**Task details**. Please copy, exactly as they appear below, the lines from the one containing "[319,826,341,837] url\ ->" through the one containing "[335,1323,364,1334] chat\ ->".

(Edit tracking data)
++++++++

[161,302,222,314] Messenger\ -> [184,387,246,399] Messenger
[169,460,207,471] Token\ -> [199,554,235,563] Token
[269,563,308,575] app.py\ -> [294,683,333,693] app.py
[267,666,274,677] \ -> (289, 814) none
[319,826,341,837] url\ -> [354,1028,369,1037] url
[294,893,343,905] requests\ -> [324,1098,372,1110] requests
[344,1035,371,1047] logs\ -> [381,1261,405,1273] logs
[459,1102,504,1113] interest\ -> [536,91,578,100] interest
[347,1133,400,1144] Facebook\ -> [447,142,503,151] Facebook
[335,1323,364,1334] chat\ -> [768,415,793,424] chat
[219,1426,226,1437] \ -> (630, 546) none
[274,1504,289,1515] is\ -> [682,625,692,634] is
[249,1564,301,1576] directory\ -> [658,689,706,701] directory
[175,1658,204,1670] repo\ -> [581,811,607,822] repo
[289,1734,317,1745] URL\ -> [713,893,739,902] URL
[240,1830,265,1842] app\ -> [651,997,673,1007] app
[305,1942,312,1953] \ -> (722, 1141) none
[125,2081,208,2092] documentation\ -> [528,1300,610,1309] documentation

++++++++

**Response to this exercise**.
[319,826,341,837] url\ -> [354,1028,369,1037] url
[294,893,343,905] requests\ -> [324,1098,372,1110] requests
[344,1035,371,1047] logs\ -> [381,1261,405,1273] logs
[459,1102,504,1113] interest\ -> [536,91,578,100] interest
[347,1133,400,1144] Facebook\ -> [447,142,503,151] Facebook
[335,1323,364,1334] chat\ -> [768,415,793,424] chat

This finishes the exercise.